Before you laugh, there are pastel drawings by Impressionist masters done on brown grocery bag paper. It has a beautiful warm neutral color and an amazing amount of tooth for something so cheap. The problem is that when it's real grocery bags, it's never been intended to be archival. So it's harder to preserve than the acid free drawing paper that has a similar surface.

I recommend this paper for pastel sketching, especially with hard pastels. I used a Color Conte 12 stick set to create this small landscape. Without a mechanical weave texture, it's easier to create small curves and details while still getting a lot of tooth.

Try many different pastel papers and surfaces. Each of them has a different character. Different colors give different effects. Also, every artist's "hand" is different. Using soft pastels on an unsanded paper takes a delicate touch, less is more and it's important to choose your colors carefully because you won't be adding more than at most three or four layers to combine colors.

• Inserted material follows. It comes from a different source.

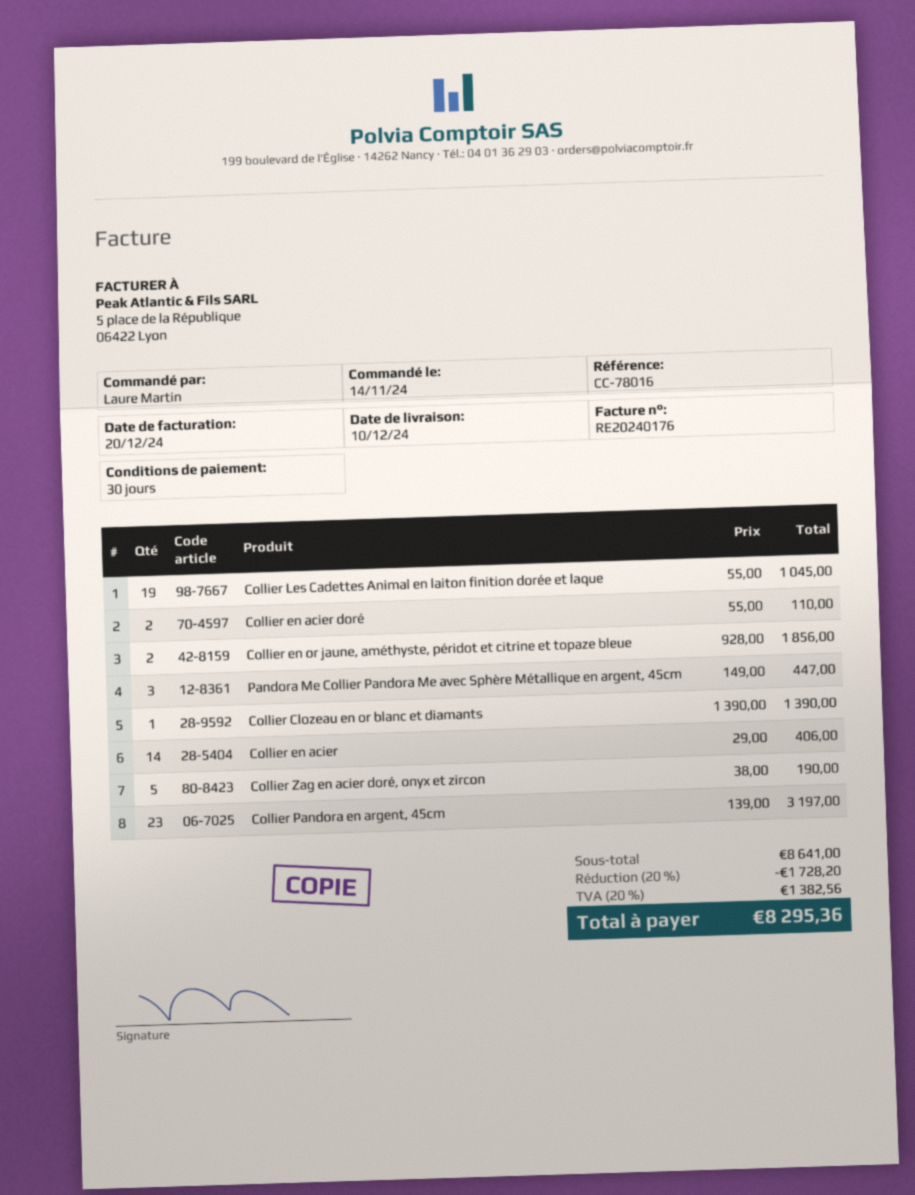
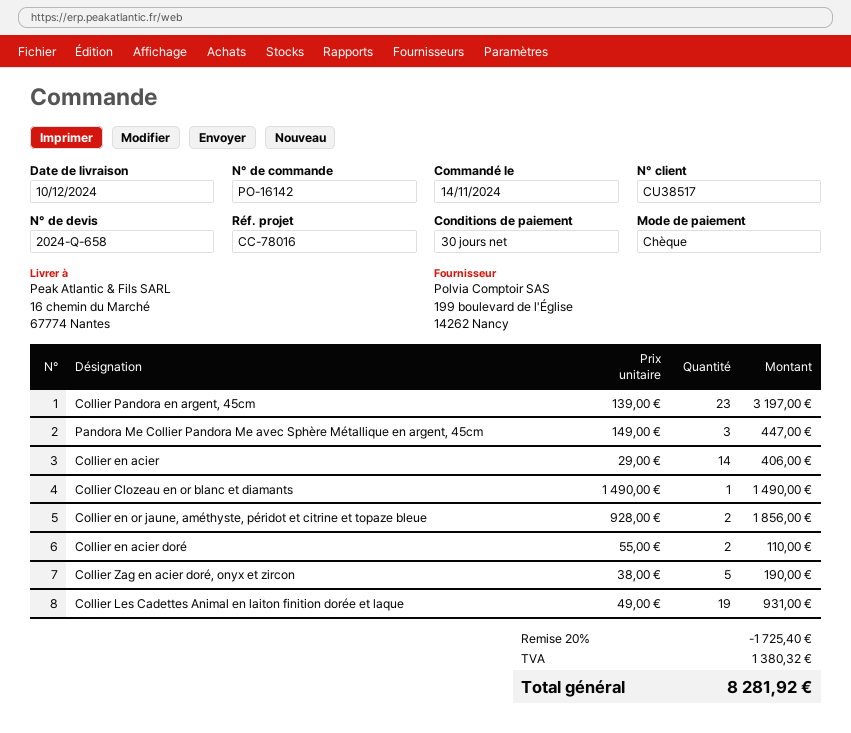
Collier Les Cadettes Animal en laiton finition dorée et laque: 19 x 55.00 = 1045.00 -> 19 x 49.00 = 931.00
Collier Clozeau en or blanc et diamants: 1 x 1390.00 = 1390.00 -> 1 x 1490.00 = 1490.00
discount: 20% = 1728.20 -> 20% = 1725.40
tax: 1382.56 -> 1380.32
total: 8295.36 -> 8281.92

Hard pastels on an unsanded paper can go over each other easier. Crosshatching is a good way to create optical mixing - place a row of lines going one direction, sketch over that in the opposite angle with another color, vertical lines in another and back and forth till you fill the tooth.

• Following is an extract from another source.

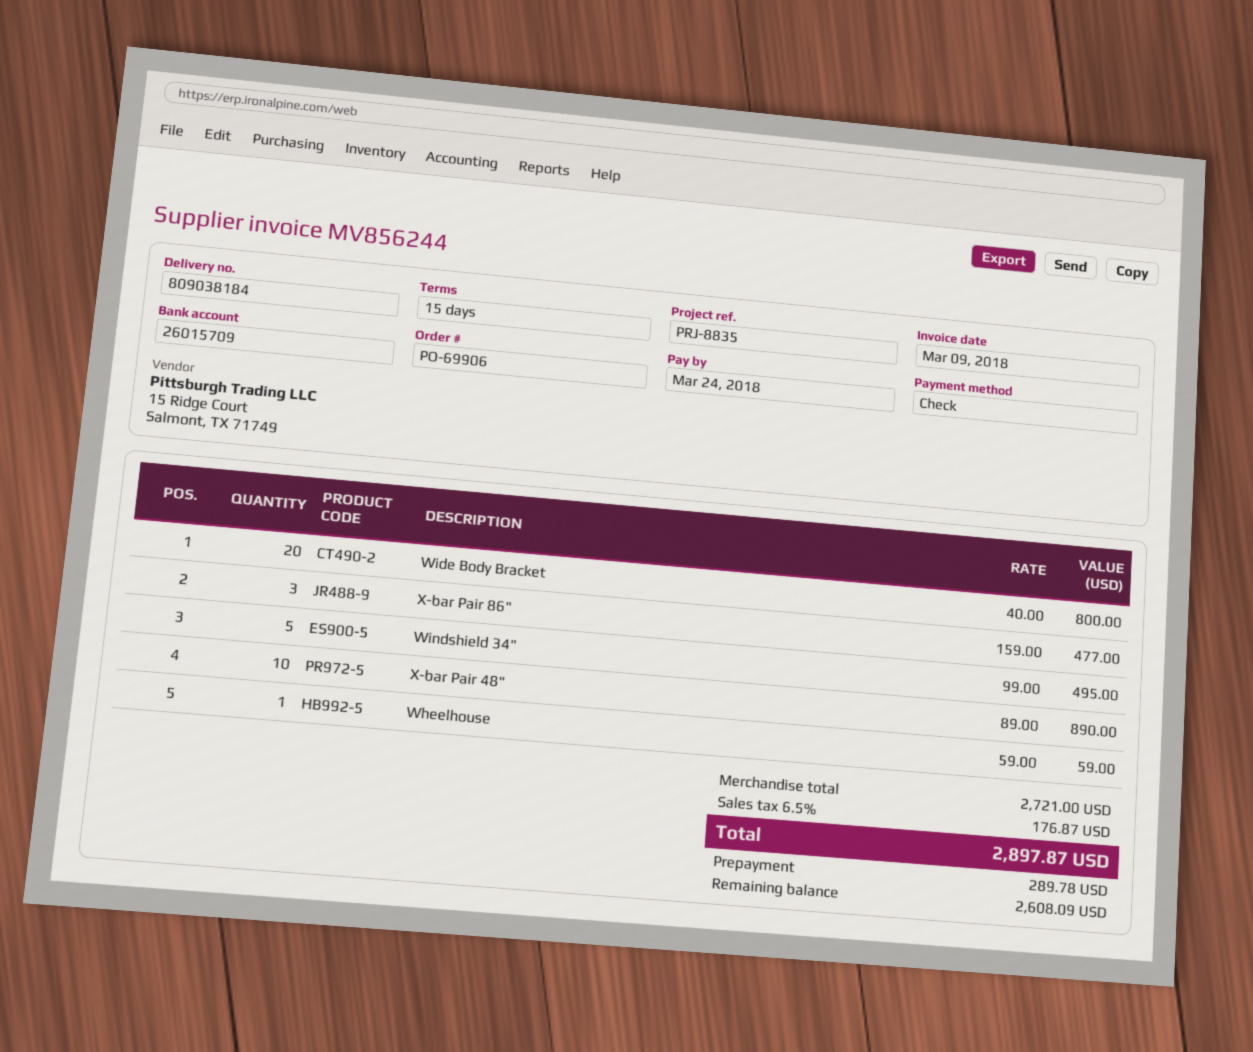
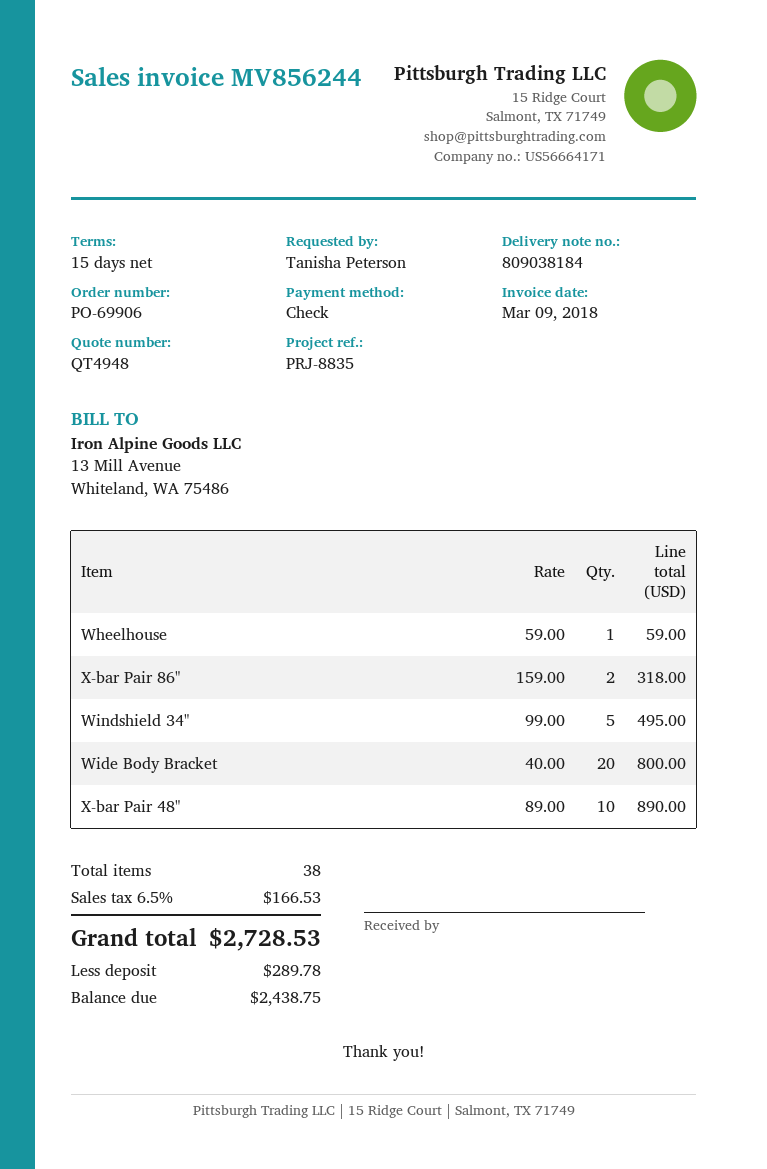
X-bar Pair 86": 3 x 159.00 = 477.00 -> 2 x 159.00 = 318.00
tax: 6.5% = 176.87 -> 6.5% = 166.53
total: 2897.87 -> 2728.53
balance: 2608.09 -> 2438.75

On this piece I layered directly. Using a limited palette meant that in some areas I mixed four or five colors. Going over other colors heavily blended them together and I sometimes alternated colors to mix them. I let my strokes show because I chose to, but if I wanted to conceal them it wouldn't have been that hard. The lack of a regular texture allowed plenty of detail.

Pastel pencils also work well on any of these surfaces but will leave distinct linear marks unless you shade them in very lightly.

Velour paper is another specialty surface that deserves its own article. It can be very dramatic but it's also easy to goof up and lose a day's work to the pastel dust falling out of the pile. Never tap velour paper or boards on the back to shake loose extra dust, most of the painting may fall on the floor. It works better with hard or medium pastels than softer ones.

Enjoy and get dusty!

6 comments:

  1. Thanks for giving all of us a well-put review of sanded and unsanded surface. It was totally worth the midnight reading. :)

    I've never used a sanded surface (will soon since I got a sample of Sennelier pastel card from my plein air set). I also never used it because the price looked... Yeesh. The results on each both look good, and I also wondered if anyone blended with their fingers on a sandy surface because I'm a finger user and I never had good luck with using a blending stump or tissue. I do like the results you got on that sanded paper and it makes me wanna give it a try sometime.

    By the way, perhaps, without caring about archival quality, will it be similar or the same to experiment with sand paper bought from Home Depot to see how its like to work pastel on a sand surface?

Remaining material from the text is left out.